§ Problem details:
What must be returned is the number of lines in the records holding the word "none", with no other text.

Source information Start Marker

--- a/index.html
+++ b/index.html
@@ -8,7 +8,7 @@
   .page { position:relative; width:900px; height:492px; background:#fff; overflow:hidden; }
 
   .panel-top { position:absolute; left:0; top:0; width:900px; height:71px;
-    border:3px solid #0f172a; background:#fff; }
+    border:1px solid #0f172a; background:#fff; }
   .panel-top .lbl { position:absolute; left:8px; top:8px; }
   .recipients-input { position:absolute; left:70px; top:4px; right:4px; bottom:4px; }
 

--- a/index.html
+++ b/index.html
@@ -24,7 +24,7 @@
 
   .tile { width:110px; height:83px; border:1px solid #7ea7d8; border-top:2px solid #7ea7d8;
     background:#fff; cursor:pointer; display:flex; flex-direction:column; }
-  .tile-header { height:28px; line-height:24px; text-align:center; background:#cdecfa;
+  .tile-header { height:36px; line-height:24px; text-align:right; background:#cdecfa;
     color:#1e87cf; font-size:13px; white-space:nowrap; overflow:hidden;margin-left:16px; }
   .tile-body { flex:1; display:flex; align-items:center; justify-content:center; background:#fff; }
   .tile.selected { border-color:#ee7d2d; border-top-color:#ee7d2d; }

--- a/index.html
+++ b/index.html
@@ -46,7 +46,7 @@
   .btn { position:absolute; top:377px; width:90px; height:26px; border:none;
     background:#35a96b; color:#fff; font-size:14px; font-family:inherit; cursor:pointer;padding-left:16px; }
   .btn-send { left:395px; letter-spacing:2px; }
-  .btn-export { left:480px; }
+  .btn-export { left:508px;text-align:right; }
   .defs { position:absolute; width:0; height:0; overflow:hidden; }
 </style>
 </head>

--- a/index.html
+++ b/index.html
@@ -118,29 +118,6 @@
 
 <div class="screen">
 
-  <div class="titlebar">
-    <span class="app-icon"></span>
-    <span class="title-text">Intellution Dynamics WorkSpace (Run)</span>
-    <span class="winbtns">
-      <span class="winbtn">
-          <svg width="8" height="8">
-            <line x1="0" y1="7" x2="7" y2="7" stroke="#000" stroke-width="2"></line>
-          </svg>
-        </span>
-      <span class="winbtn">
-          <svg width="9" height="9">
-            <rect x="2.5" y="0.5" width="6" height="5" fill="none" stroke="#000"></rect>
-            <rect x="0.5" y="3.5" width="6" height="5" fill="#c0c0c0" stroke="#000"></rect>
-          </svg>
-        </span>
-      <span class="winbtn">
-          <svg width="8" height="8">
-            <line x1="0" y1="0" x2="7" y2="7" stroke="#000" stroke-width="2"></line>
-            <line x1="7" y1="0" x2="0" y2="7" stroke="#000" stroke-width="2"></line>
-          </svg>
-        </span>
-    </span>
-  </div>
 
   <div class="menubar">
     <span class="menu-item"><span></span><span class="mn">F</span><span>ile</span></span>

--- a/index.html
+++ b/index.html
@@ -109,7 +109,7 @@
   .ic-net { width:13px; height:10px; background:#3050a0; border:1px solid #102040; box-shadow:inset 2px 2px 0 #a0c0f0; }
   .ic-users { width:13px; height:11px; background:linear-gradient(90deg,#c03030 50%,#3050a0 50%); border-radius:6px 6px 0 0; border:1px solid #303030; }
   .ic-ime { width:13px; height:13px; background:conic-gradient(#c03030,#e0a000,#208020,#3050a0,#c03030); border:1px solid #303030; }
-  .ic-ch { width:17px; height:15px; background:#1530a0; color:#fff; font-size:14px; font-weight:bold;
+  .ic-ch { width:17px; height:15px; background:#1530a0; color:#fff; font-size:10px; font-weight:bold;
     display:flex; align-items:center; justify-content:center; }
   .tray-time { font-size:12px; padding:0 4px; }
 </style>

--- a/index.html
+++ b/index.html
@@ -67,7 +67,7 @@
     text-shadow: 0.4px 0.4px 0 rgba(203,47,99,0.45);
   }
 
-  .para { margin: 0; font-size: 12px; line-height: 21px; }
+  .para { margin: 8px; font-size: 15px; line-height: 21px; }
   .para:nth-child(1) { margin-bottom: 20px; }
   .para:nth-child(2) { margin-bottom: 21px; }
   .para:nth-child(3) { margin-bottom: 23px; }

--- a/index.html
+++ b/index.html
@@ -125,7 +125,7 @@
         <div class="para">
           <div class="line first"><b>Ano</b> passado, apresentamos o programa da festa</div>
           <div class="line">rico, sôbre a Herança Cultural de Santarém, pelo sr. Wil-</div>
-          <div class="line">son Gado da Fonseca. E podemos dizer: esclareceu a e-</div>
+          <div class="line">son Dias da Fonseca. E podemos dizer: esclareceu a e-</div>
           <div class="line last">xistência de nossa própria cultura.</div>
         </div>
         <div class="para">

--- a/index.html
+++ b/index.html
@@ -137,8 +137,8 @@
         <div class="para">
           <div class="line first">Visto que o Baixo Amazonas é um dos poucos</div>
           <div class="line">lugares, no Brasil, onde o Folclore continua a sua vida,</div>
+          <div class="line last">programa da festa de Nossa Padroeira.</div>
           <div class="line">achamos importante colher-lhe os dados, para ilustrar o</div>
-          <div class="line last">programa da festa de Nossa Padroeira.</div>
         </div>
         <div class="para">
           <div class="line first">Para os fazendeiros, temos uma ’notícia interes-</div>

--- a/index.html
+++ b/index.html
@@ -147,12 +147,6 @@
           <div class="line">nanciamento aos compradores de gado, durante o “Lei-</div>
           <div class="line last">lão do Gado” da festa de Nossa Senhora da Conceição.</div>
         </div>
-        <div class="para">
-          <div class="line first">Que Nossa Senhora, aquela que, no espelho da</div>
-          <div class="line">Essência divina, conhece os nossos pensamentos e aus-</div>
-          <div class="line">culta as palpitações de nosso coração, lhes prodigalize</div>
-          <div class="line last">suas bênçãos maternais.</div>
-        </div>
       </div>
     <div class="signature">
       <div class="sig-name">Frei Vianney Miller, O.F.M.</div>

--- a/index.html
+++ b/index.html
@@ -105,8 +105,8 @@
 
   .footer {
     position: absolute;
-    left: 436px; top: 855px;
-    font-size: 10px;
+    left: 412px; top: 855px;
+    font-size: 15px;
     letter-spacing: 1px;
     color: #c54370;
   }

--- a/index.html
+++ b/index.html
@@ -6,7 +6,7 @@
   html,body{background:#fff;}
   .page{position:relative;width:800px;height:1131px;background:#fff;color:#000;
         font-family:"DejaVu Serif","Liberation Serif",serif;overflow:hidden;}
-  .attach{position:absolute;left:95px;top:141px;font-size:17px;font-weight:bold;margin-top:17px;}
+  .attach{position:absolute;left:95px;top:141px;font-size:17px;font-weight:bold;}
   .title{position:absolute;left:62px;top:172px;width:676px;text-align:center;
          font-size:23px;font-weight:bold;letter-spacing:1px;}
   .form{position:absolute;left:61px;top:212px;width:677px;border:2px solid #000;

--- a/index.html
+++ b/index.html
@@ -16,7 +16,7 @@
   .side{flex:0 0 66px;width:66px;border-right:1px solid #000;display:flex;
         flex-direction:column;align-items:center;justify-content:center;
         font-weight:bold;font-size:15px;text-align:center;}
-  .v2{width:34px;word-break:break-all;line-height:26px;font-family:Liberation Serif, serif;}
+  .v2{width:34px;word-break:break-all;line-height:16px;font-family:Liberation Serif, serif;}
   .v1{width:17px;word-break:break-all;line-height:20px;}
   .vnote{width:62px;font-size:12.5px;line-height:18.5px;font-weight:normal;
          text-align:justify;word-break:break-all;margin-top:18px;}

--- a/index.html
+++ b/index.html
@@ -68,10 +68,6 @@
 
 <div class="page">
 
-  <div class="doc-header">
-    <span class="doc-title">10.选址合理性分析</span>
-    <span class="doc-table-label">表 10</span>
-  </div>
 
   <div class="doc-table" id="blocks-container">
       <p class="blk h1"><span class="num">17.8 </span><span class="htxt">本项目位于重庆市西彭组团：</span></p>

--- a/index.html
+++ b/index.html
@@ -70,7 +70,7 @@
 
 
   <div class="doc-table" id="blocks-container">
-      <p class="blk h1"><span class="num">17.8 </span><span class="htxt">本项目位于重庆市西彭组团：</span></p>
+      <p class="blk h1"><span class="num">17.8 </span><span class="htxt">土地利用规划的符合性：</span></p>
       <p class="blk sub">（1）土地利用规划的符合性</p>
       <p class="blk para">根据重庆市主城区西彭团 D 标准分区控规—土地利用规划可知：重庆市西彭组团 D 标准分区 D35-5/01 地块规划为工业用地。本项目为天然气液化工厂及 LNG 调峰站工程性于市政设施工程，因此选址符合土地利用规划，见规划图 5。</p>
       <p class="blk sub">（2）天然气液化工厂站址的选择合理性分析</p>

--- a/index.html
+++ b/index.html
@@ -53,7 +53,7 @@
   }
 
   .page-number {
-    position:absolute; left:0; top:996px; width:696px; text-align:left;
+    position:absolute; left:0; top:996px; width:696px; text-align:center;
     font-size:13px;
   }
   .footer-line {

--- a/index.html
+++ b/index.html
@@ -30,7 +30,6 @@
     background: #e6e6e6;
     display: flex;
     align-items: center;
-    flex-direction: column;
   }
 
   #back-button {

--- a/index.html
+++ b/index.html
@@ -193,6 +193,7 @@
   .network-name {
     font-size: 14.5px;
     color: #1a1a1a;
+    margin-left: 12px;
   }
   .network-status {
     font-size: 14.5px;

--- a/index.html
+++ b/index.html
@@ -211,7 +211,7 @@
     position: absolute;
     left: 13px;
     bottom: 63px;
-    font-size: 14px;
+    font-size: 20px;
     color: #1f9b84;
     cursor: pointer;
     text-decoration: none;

Source information End Marker

§ Response for this exercise:
3